_Task description_. Look below for the line containing "- $ git checkout renovacao" and the line containing "no arquivo Source/Config.php"; repeat exactly those two lines and all lines between them, and nothing else.

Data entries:
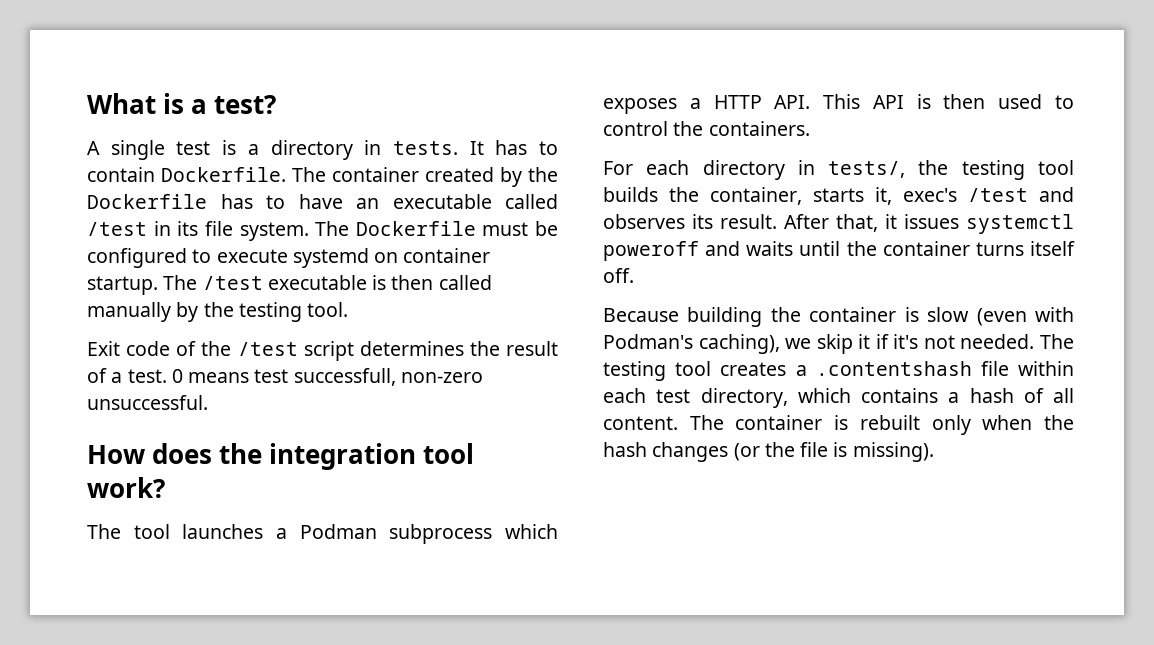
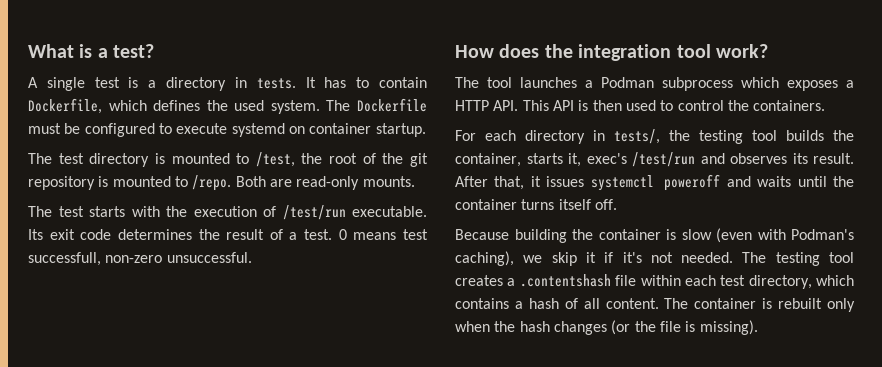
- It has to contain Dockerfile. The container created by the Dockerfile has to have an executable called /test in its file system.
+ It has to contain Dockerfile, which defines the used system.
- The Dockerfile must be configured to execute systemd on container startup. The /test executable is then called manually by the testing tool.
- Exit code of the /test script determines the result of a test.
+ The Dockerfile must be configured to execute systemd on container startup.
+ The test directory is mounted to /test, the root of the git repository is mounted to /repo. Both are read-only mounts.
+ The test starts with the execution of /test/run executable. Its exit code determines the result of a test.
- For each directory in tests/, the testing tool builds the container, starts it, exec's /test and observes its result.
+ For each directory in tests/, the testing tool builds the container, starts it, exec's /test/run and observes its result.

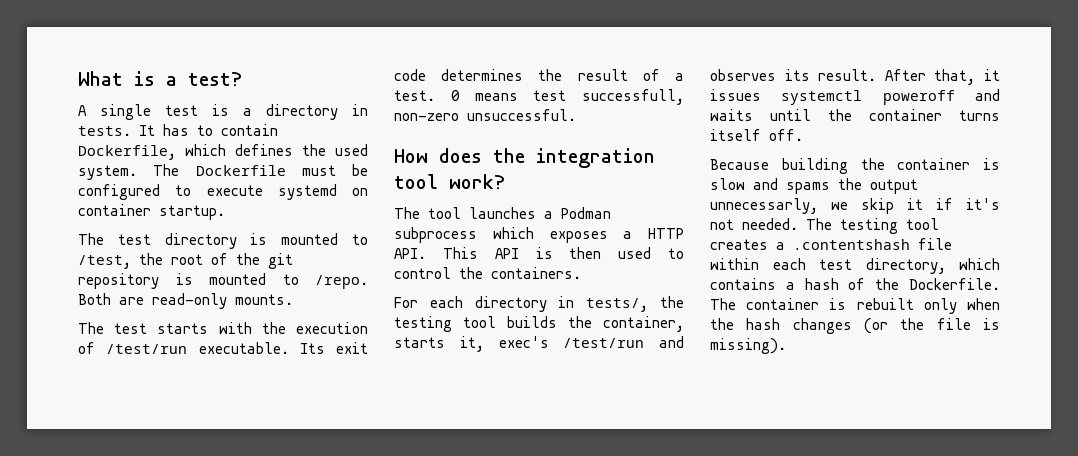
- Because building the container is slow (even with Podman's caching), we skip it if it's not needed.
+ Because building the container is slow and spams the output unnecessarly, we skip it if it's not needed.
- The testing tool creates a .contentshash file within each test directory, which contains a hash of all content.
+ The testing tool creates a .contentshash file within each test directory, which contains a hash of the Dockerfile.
==
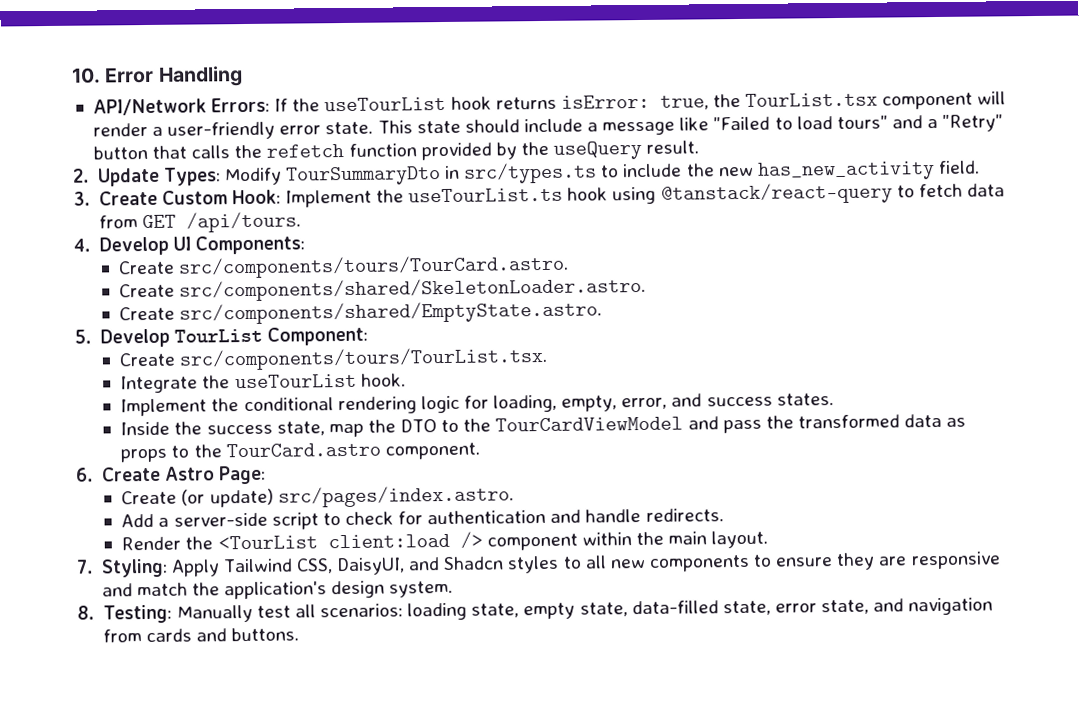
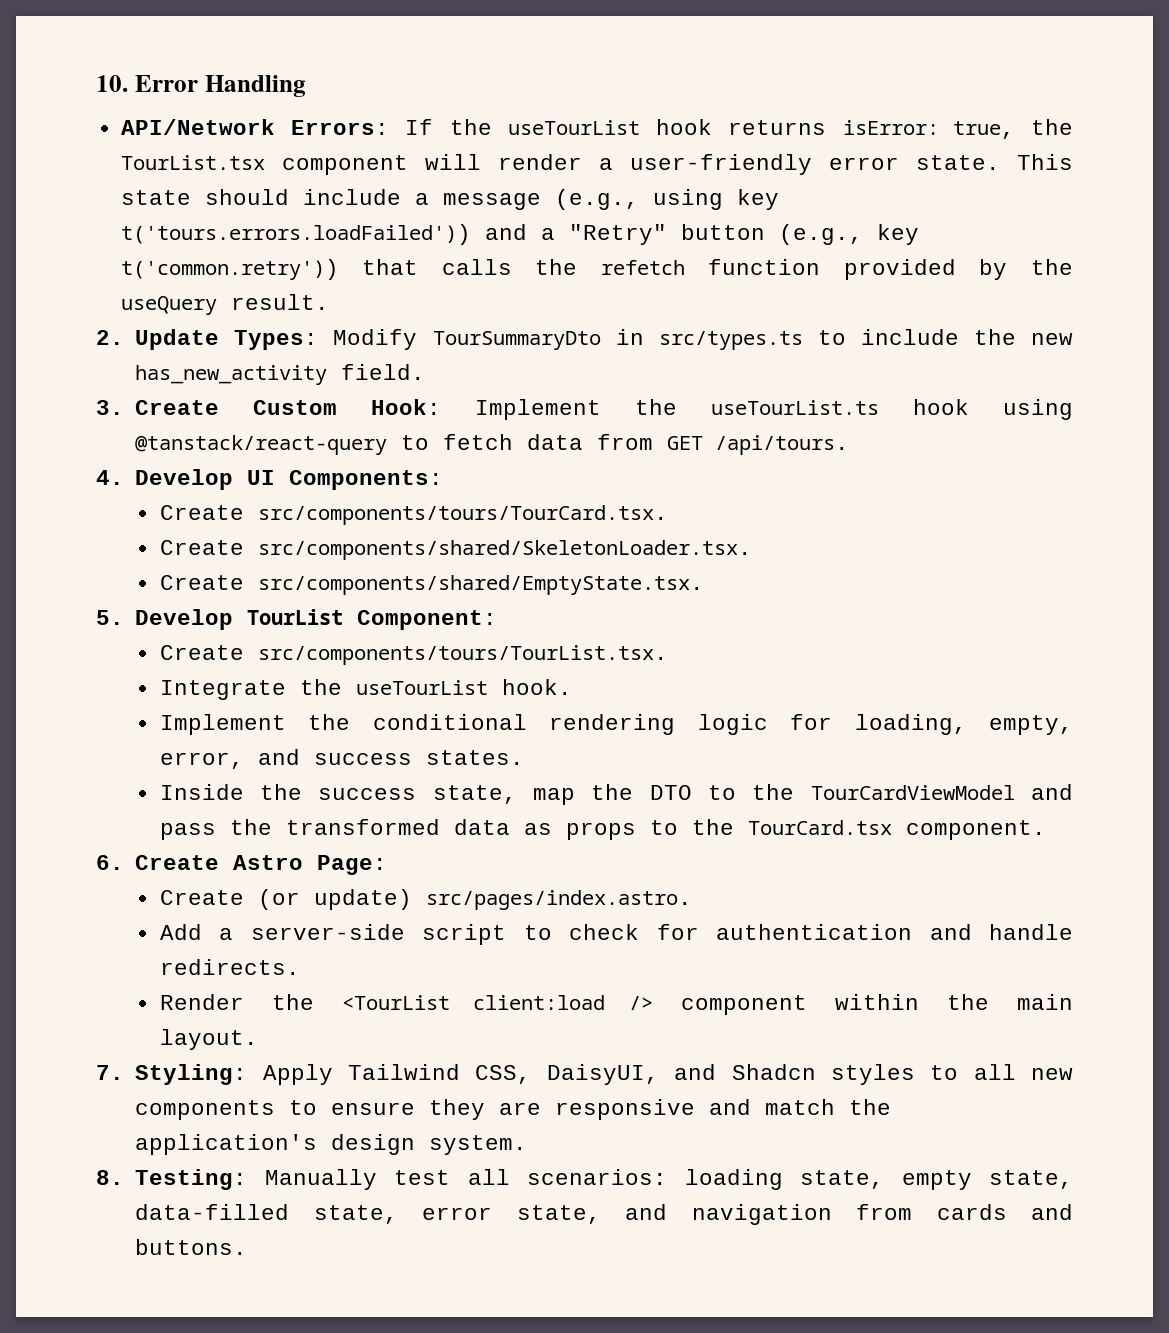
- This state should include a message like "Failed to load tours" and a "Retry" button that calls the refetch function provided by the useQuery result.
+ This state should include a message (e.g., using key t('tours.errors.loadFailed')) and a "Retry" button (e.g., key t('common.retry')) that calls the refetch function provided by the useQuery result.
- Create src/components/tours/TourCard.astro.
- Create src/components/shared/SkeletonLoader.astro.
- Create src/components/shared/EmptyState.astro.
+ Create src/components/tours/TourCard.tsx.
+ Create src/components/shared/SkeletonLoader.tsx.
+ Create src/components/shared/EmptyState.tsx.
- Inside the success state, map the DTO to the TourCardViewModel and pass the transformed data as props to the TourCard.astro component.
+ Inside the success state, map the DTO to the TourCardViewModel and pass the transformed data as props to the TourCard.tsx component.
...
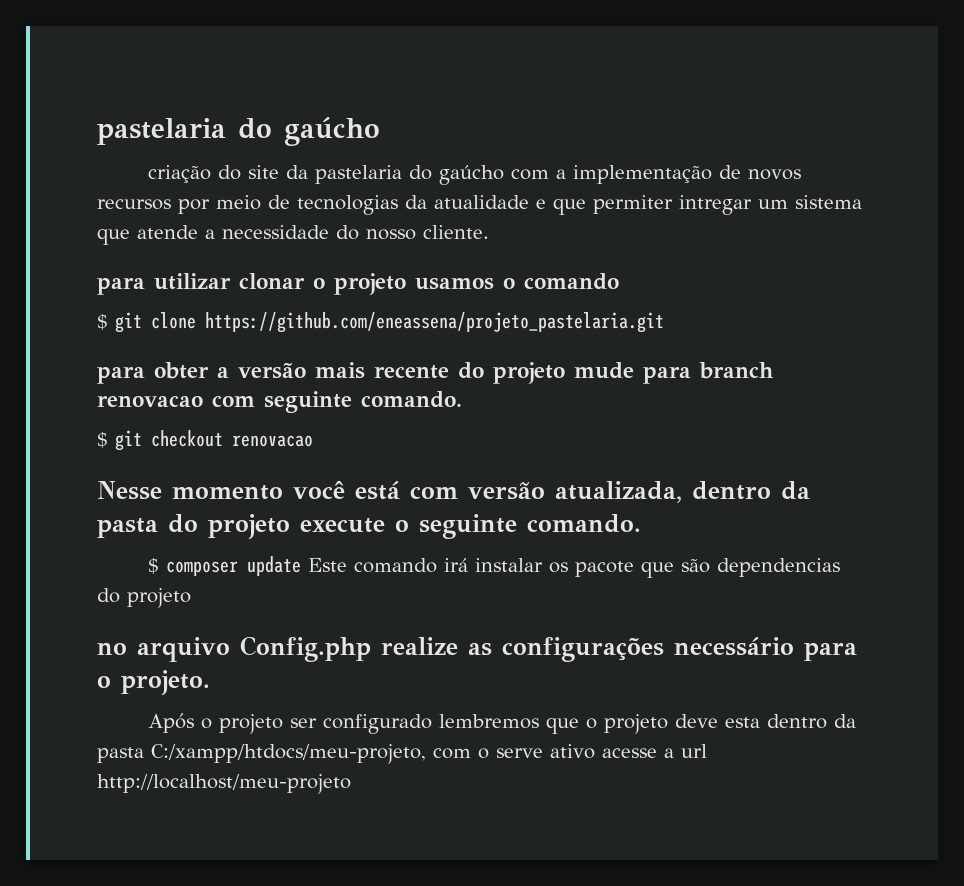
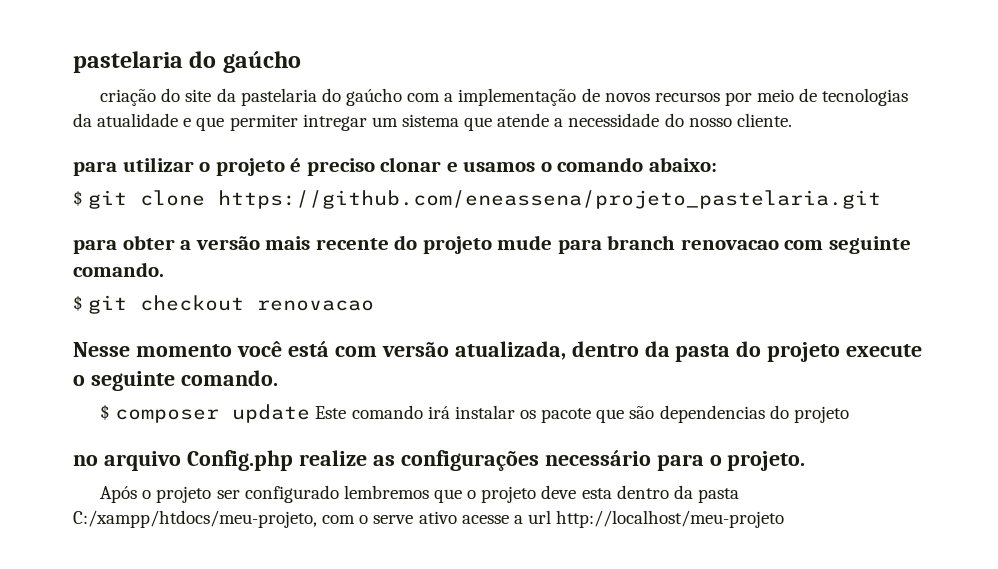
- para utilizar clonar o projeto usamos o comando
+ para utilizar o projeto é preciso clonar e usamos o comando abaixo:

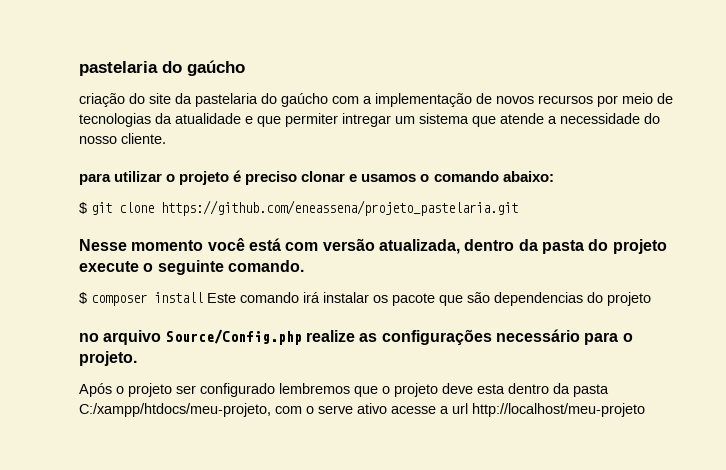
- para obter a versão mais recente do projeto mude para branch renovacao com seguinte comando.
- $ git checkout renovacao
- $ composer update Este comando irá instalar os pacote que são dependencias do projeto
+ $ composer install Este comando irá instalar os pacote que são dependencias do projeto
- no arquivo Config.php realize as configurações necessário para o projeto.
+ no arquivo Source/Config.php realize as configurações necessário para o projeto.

_Answer section_.
- $ git checkout renovacao
- $ composer update Este comando irá instalar os pacote que são dependencias do projeto
+ $ composer install Este comando irá instalar os pacote que são dependencias do projeto
- no arquivo Config.php realize as configurações necessário para o projeto.
+ no arquivo Source/Config.php realize as configurações necessário para o projeto.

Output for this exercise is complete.